Sankey argues that postpartum psychotic hallucinations may have led countless women of old to voluntarily confess to collaborating with Satan. She presents little evidence to support this theory, aside from reading aloud a few sentences from primary sources, and attempts to wrap her assumptions in trite, nebulous metaphors eager for modern women to embrace their inner witchcraft or other such nonsense.

Sankey, a British filmmaker who is also a member of the indie-pop band Summer Camp, takes a uniquely memoiristic take on the narrative, centering on the role of the film’s protagonist as she recounts the inner terror and horror that caused her submerged after giving birth to her. son a few years ago.

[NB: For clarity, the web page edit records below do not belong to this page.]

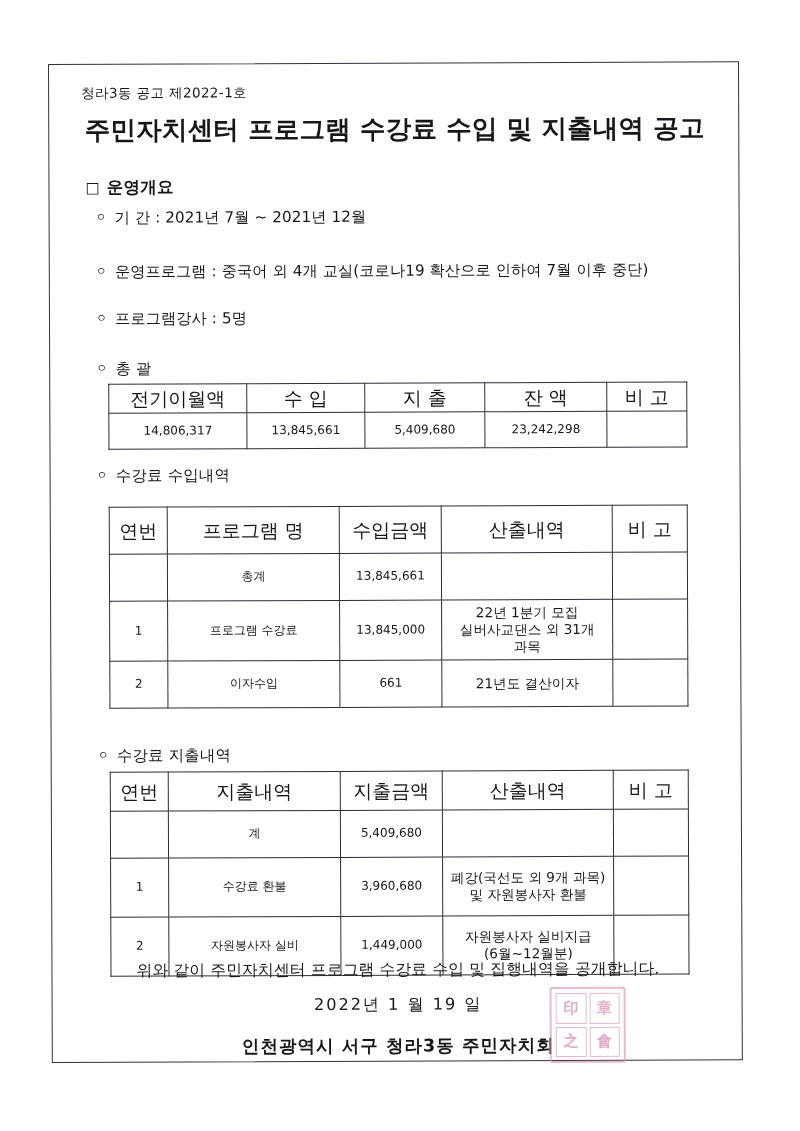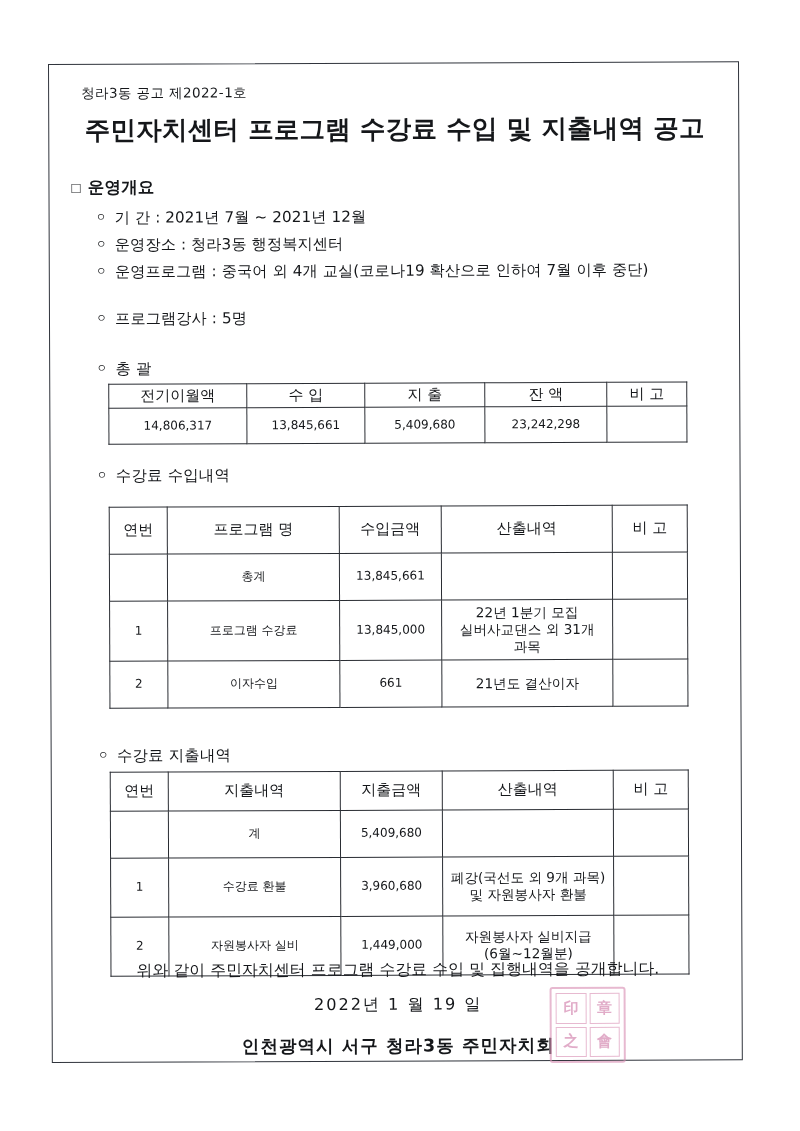--- a/index.html
+++ b/index.html
@@ -104,21 +104,21 @@
   table.doc-table td {
     border: 1.1px solid #2a2d33;
     text-align: center;
     vertical-align: middle;
     font-size: 12px;
     padding: 2px 3px;
     line-height: 1.28;
     color: #15171a;
   }
   table.doc-table td.head {
-    font-size: 15px;
+    font-size: 19px;
   }
   table.doc-table td.small {
     font-size: 13.6px;
     line-height: 1.25;
   }
   table.doc-table td.empty-cell {
     border: 1.1px solid #2a2d33;
   }
 
   
@@ -187,29 +187,26 @@
 </head>
 <body>
 
 <div id="scan-page">
   <div id="page-inner">
 
     <div class="doc-no">청라3동 공고 제2022-1호</div>
 
     <div class="doc-title">주민자치센터 프로그램 수강료 수입 및 지출내역 공고</div>
 
-    <div class="sec-head" style="left:22px; top:112px;font-family:Liberation Serif, serif;">
+    <div class="sec-head" style="left:36px; top:112px;">
       <span class="box-mark">□</span><span>운영개요</span>
     </div>
 
     <div class="bullet-line" style="left:46px; top:143px;">
       <span class="circ">ㅇ</span><span>기      간 : 2021년 7월 ~ 2021년 12월</span>
-    </div>
-    <div class="bullet-line" style="left:46px; top:170px;">
-      <span class="circ">ㅇ</span><span>운영장소 : 청라3동 행정복지센터</span>
     </div>
     <div class="bullet-line" style="left:46px; top:197px;">
       <span class="circ">ㅇ</span><span>운영프로그램 : 중국어 외 4개 교실(코로나19 확산으로 인하여 7월 이후 중단)</span>
     </div>
     <div class="bullet-line" style="left:46px; top:224px;margin-top:20px;">
       <span class="circ">ㅇ</span><span>프로그램강사 : 5명</span>
     </div>
 
 
     <div class="sub-head" style="left:46px; top:294px;">

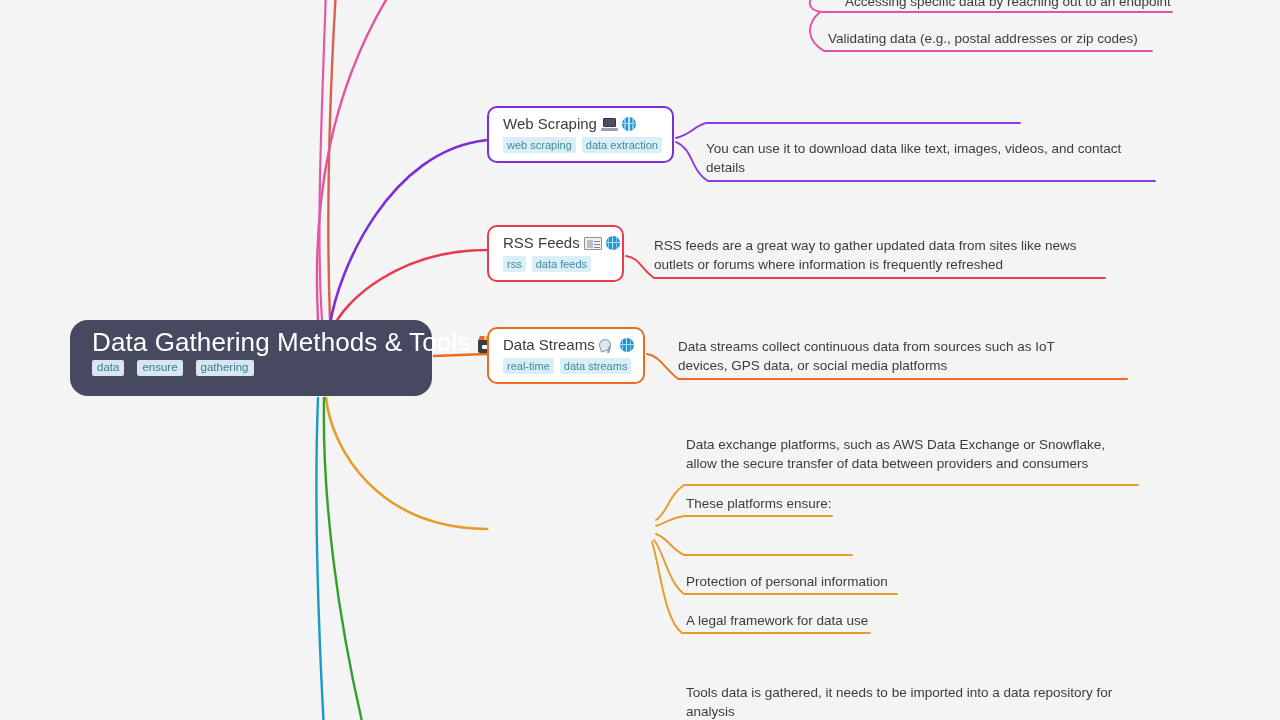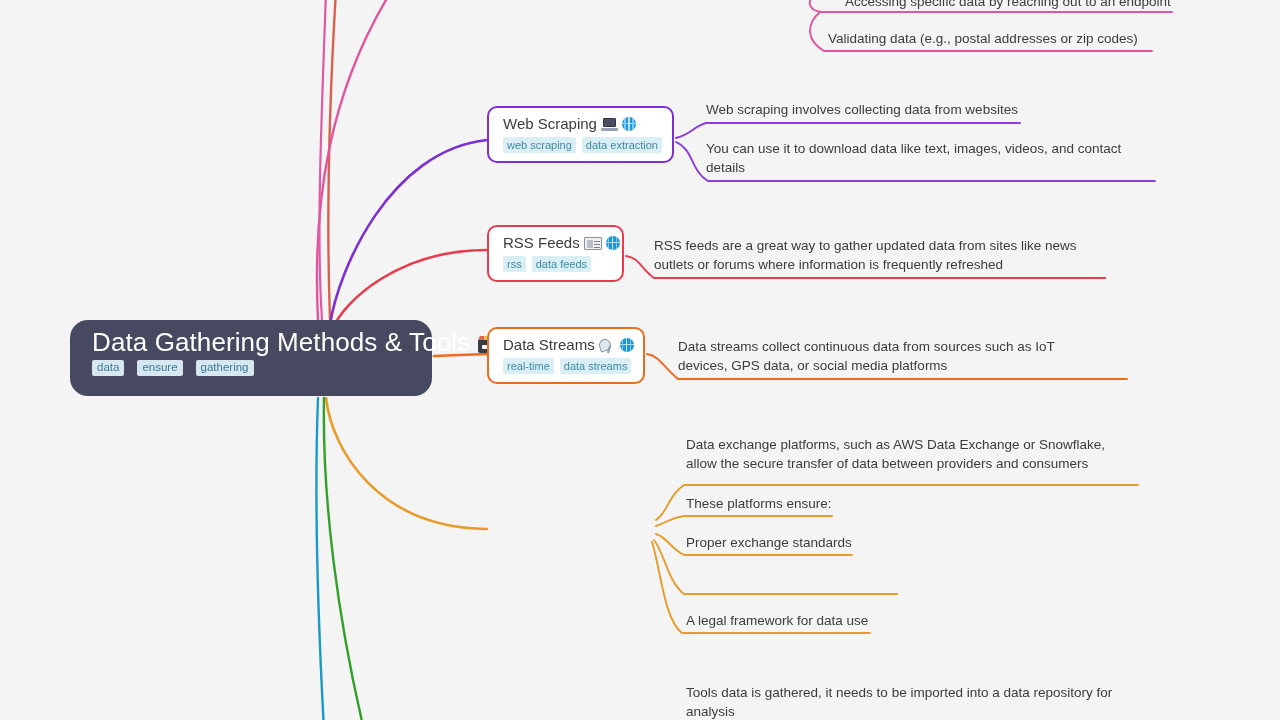--- a/index.html
+++ b/index.html
@@ -203,21 +203,20 @@
     <div class="t-title">
       <span>Web Scraping</span>
       <span class="ico ico-laptop"></span>
       <span class="ico ico-globe"></span>
     </div>
     <div class="t-tags">
       <span class="tag">web scraping</span>
       <span class="tag">data extraction</span>
     </div>
   </div>
-  <div class="leaf" style="left:706px; top:101px; width:330px;">Web scraping involves collecting data from websites</div>
   <div class="leaf w2" style="left:706px; top:140px;">You can use it to download data like text, images, videos, and contact details</div>
 
   <div class="topic rss">
     <div class="t-title">
       <span>RSS Feeds</span>
       <span class="ico ico-news"></span>
       <span class="ico ico-globe"></span>
     </div>
     <div class="t-tags">
       <span class="tag">rss</span>
@@ -234,18 +233,18 @@
     </div>
     <div class="t-tags">
       <span class="tag">real-time</span>
       <span class="tag">data streams</span>
     </div>
   </div>
   <div class="leaf" style="left:678px; top:338px; width:428px;">Data streams collect continuous data from sources such as IoT devices, GPS data, or social media platforms</div>
 
   <div class="leaf" style="left:686px; top:436px; width:448px;">Data exchange platforms, such as AWS Data Exchange or Snowflake, allow the secure transfer of data between providers and consumers</div>
   <div class="leaf" style="left:686px; top:495px; width:300px;">These platforms ensure:</div>
-  <div class="leaf" style="left:686px; top:534px; width:300px;">Proper exchange standards</div>
+  <div class="leaf" style="left:686px; top:573px; width:300px;">Protection of personal information</div>
   <div class="leaf" style="left:686px; top:612px; width:300px;">A legal framework for data use</div>
 
   <div class="leaf" style="left:686px; top:684px; width:440px;">Tools data is gathered, it needs to be imported into a data repository for analysis</div>
 
 </div>
 
 </body></html>

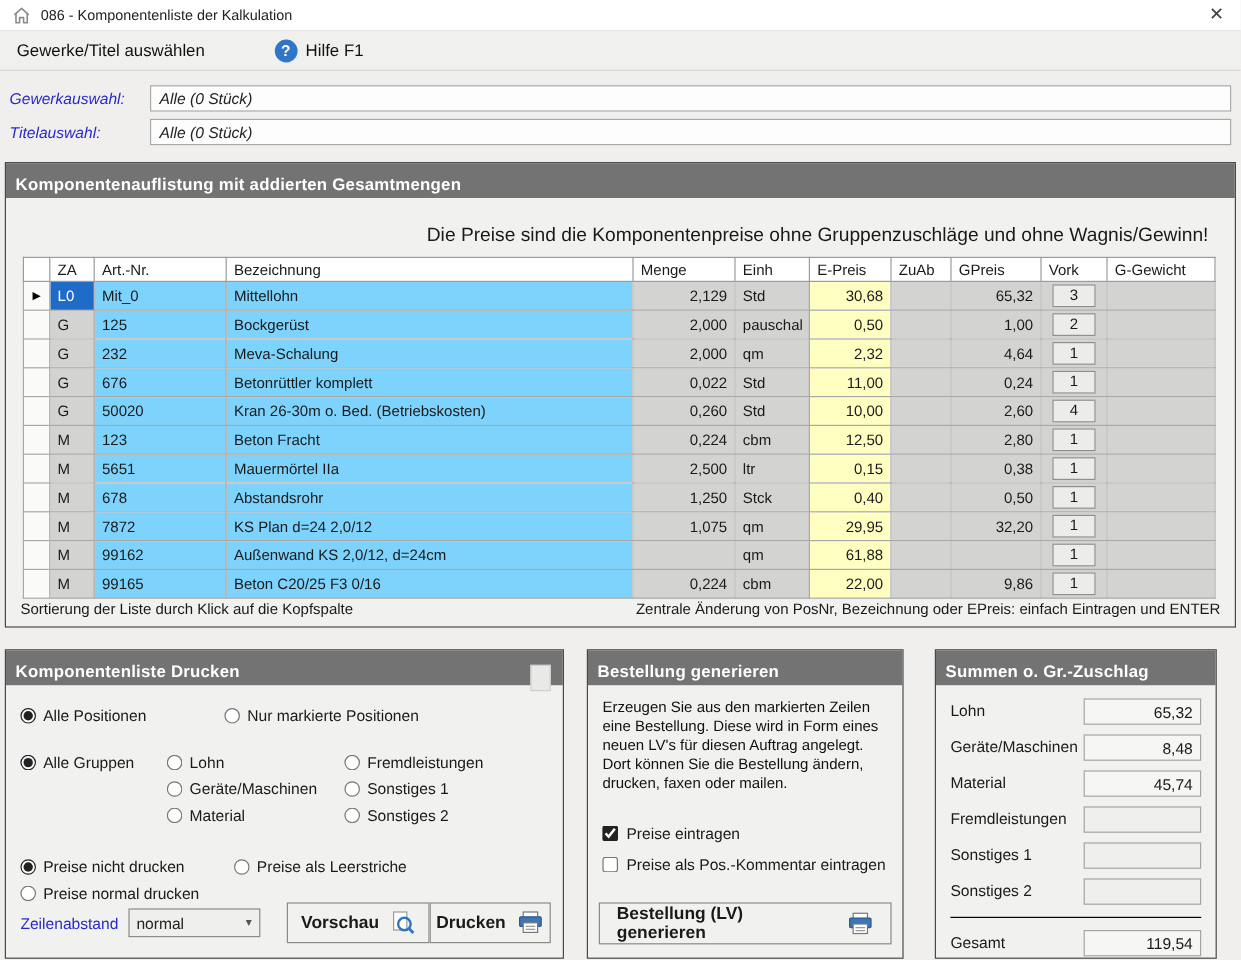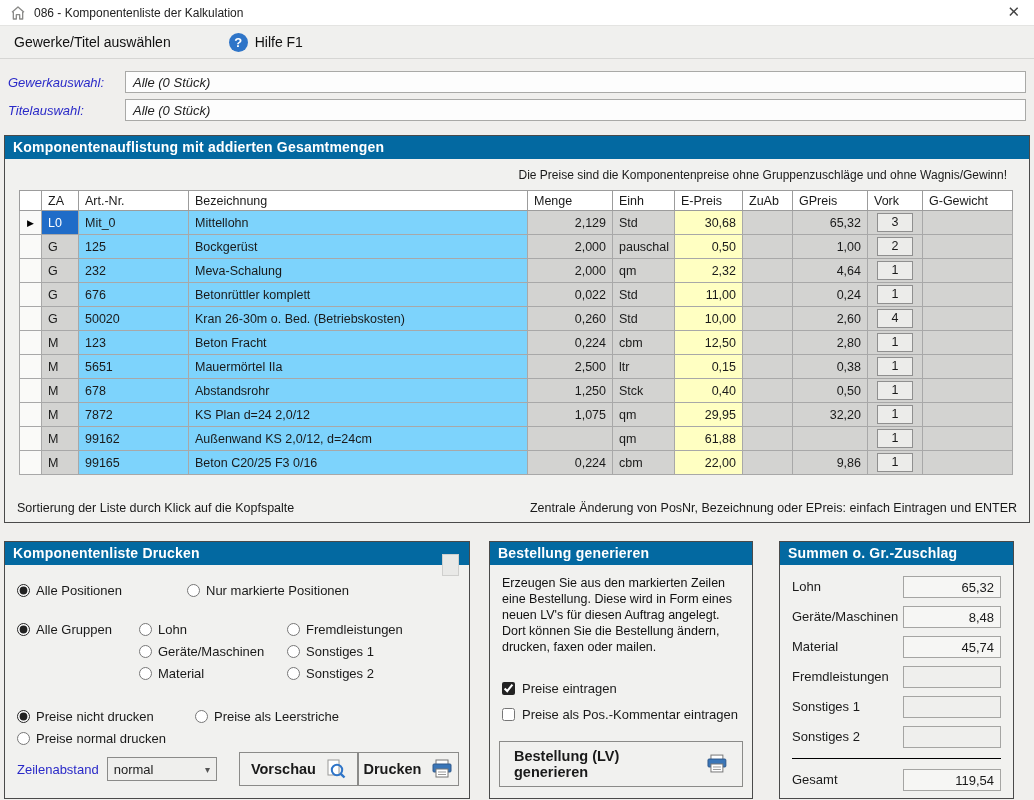--- a/index.html
+++ b/index.html
@@ -18,22 +18,22 @@
   .help-ic { width:19px; height:19px; border-radius:50%; background:#2f75c8; color:#fff; font-weight:bold; font-size:13px; display:flex; align-items:center; justify-content:center; }
 
   
   .selection { padding:12px 6px 10px 8px; }
   .sel-row { display:flex; align-items:center; margin-bottom:6px;font-style:italic; }
   .sel-label { width:117px; color:#2a2ac8; font-size:13px; }
   .sel-field { flex:1; height:22px; background:#fdfdfd; border:1px solid #a9a9a7; padding:2px 7px; font-size:13px; color:#222; line-height:17px; margin-right:2px; }
 
   
   .main-section { margin:4px 4px 0 4px; border:1px solid #4a4a4a; background:#f1f1ef; height:388px; position:relative; }
-  .black-bar { background:#0369a1; color:#fff; font-weight:bold; font-size:14px; padding:3px 8px 4px; letter-spacing:.2px; }
-  .note { text-align:right; font-size:12px; color:#1a1a1a; padding:9px 22px 6px 0; }
+  .black-bar { background:#737373; color:#fff; font-weight:bold; font-size:14px; padding:9px 8px 4px; letter-spacing:.2px; }
+  .note { text-align:right; font-size:16px; color:#1a1a1a; padding:9px 22px 6px 0;margin-top:14px; }
 
   table.grid { border-collapse:collapse; table-layout:fixed; width:993px; margin:2px 0 0 14px; background:#fff; font-size:12.5px; }
   table.grid th { background:#fff; font-weight:normal; text-align:left; border:1px solid #9c9c9c; padding:2px 6px; height:20px; font-size:12.5px; }
   table.grid td { border:1px solid #a8a8a8; padding:2px 6px; height:20px; overflow:hidden; white-space:nowrap; }
   .c-sel  { background:#fafaf8; text-align:center; font-size:9px; color:#000; }
   .c-za   { background:#d3d3d1; }
   .c-za.sel { background:#1f6cc8; color:#fff; }
   .c-art, .c-bez { background:#7dd3fc; }
   .c-menge { background:#d3d3d1; text-align:right; }
   .c-einh  { background:#d3d3d1; }
@@ -61,21 +61,21 @@
   .ls-row { position:absolute; bottom:12px; left:12px; right:10px; display:flex; align-items:center; }
   .ls-label { color:#2a2ac8; font-size:13px; margin-right:8px; }
   .fake-select { width:116px; height:24px; border:1px solid #8b8b89; background:#efefed; display:flex; align-items:center; padding:0 6px; font-size:13px; justify-content:space-between; color:#222; }
   .fake-select .chev { font-size:10px; color:#555; }
   .btn { height:34px; border:1px solid #8b8b89; background:#f1f1ef; display:flex; align-items:center; justify-content:center; gap:10px; font-weight:bold; font-size:14.5px; cursor:pointer; }
   .btn-vorschau { width:126px; margin-left:22px; }
   .btn-drucken { width:107px; margin-left:0; }
 
   .p2 .desc { font-size:12.5px; line-height:16px; padding:10px 12px 0 12px; color:#111; }
   .chk-row { display:flex; align-items:center; gap:7px; margin:0 0 0 12px; font-size:13px; }
-  .btn-generate { position:absolute; left:9px; right:9px; bottom:11px; height:46px; justify-content:space-between; padding:0 14px; }
+  .btn-generate { position:absolute; left:9px; right:9px; bottom:11px; height:35px; justify-content:space-between; padding:0 14px; }
 
   .sum-row { display:flex; align-items:center; justify-content:space-between; margin:0 12px; height:23px; }
   .sum-label { font-size:13px; }
   .sum-box { width:98px; height:22px; border:1px solid #a5a5a3; background:#f6f6f4; text-align:right; padding:3px 6px 0 0; font-size:13px; }
   .sum-box.empty { background:#efefed; }
   .sum-divider { border-top:1px solid #000; margin:10px 12px 9px; }
 
   .mono-x { font-family:"DejaVu Sans",sans-serif; }
 </style>
 </head>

She speaks candidly about her suicidal tendencies, her multiple emergency room visits, intrusive and unwanted thoughts of harming her baby, and ultimately her several-week stay in a mother-child psychiatric unit designed to help women heal while keeping them linked. to their infants.

The director’s honesty is both vital and refreshing, a valiant approach to normalizing situations that go beyond the simple “baby blues.” She also interviews friends who suffered similarly after their own childbirth, women she met through support group chats and the residential hospital where she sought treatment.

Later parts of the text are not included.